#### [Work order]
Report, as a single figure, how many lines in the records below include "Arrives".

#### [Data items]
++++

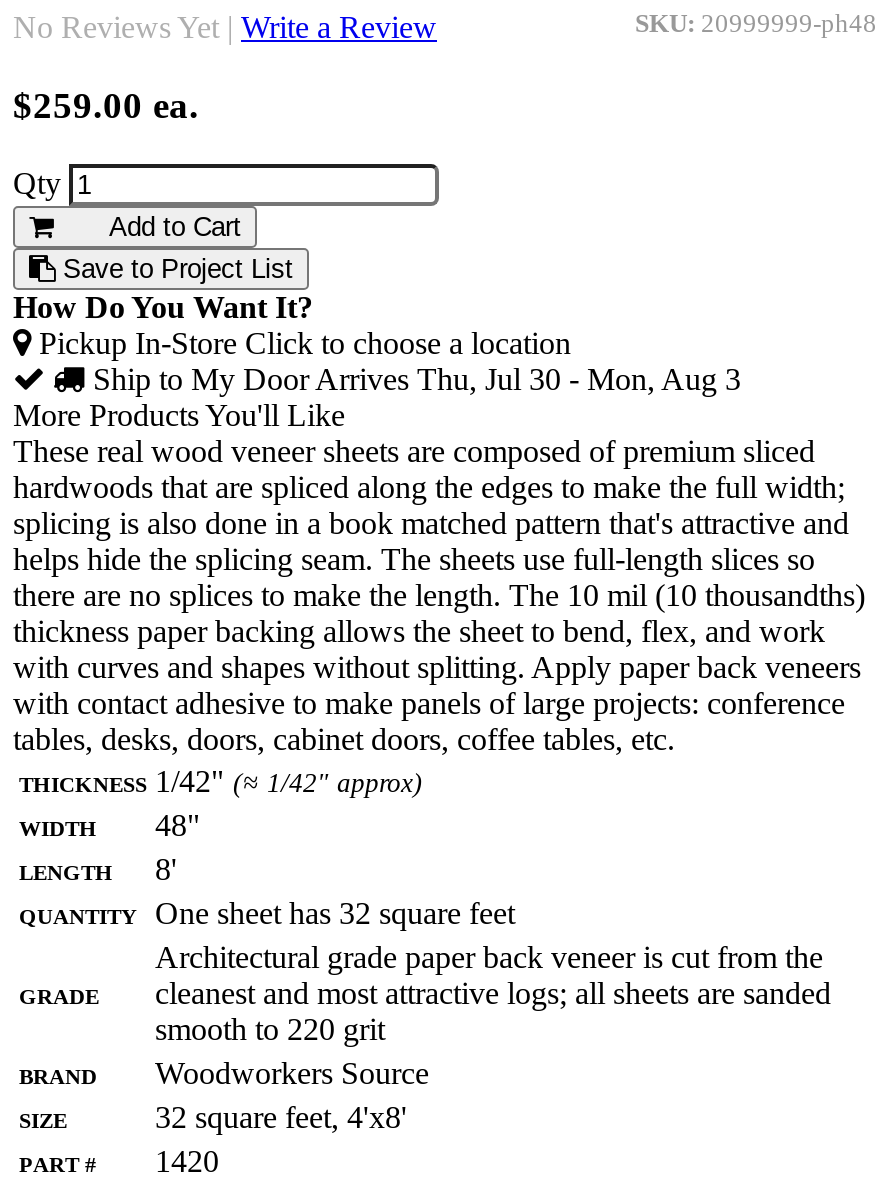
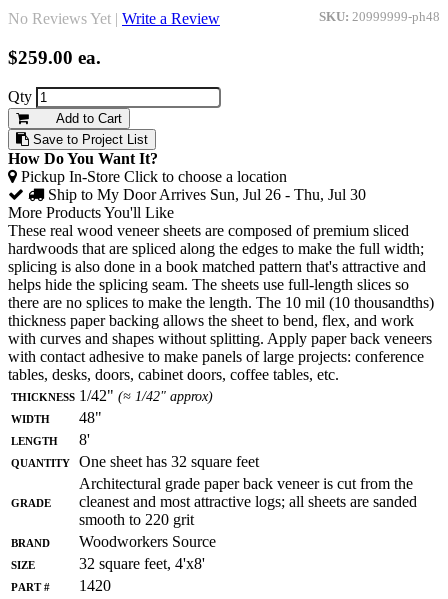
- Ship to My Door Arrives Thu, Jul 30 - Mon, Aug 3
+ Ship to My Door Arrives Sun, Jul 26 - Thu, Jul 30
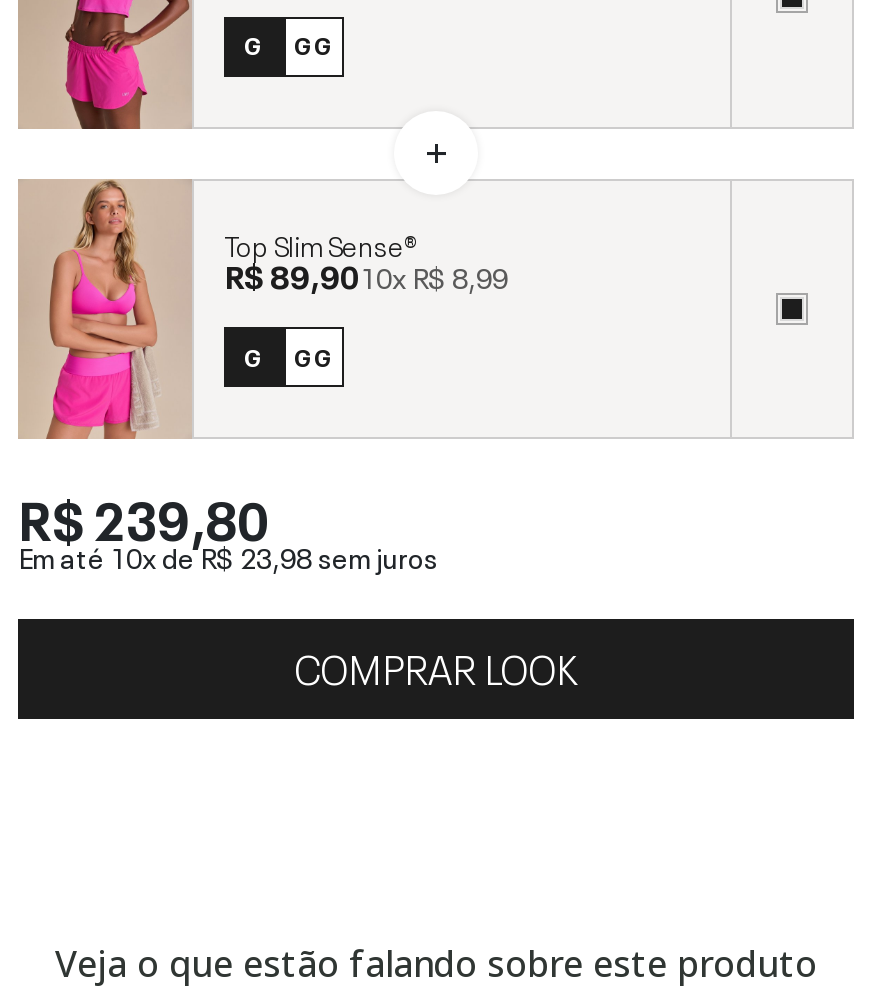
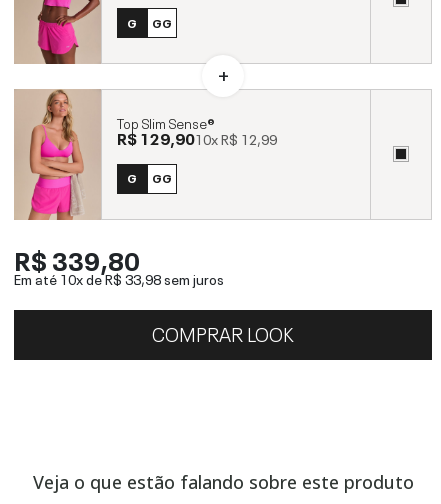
- R$ 89,9010xR$ 8,99
+ R$ 129,9010xR$ 12,99

- R$ 239,80
+ R$ 339,80

- Em até 10x deR$ 23,98 sem juros
+ Em até 10x deR$ 33,98 sem juros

++++

#### [Solution for this problem]
2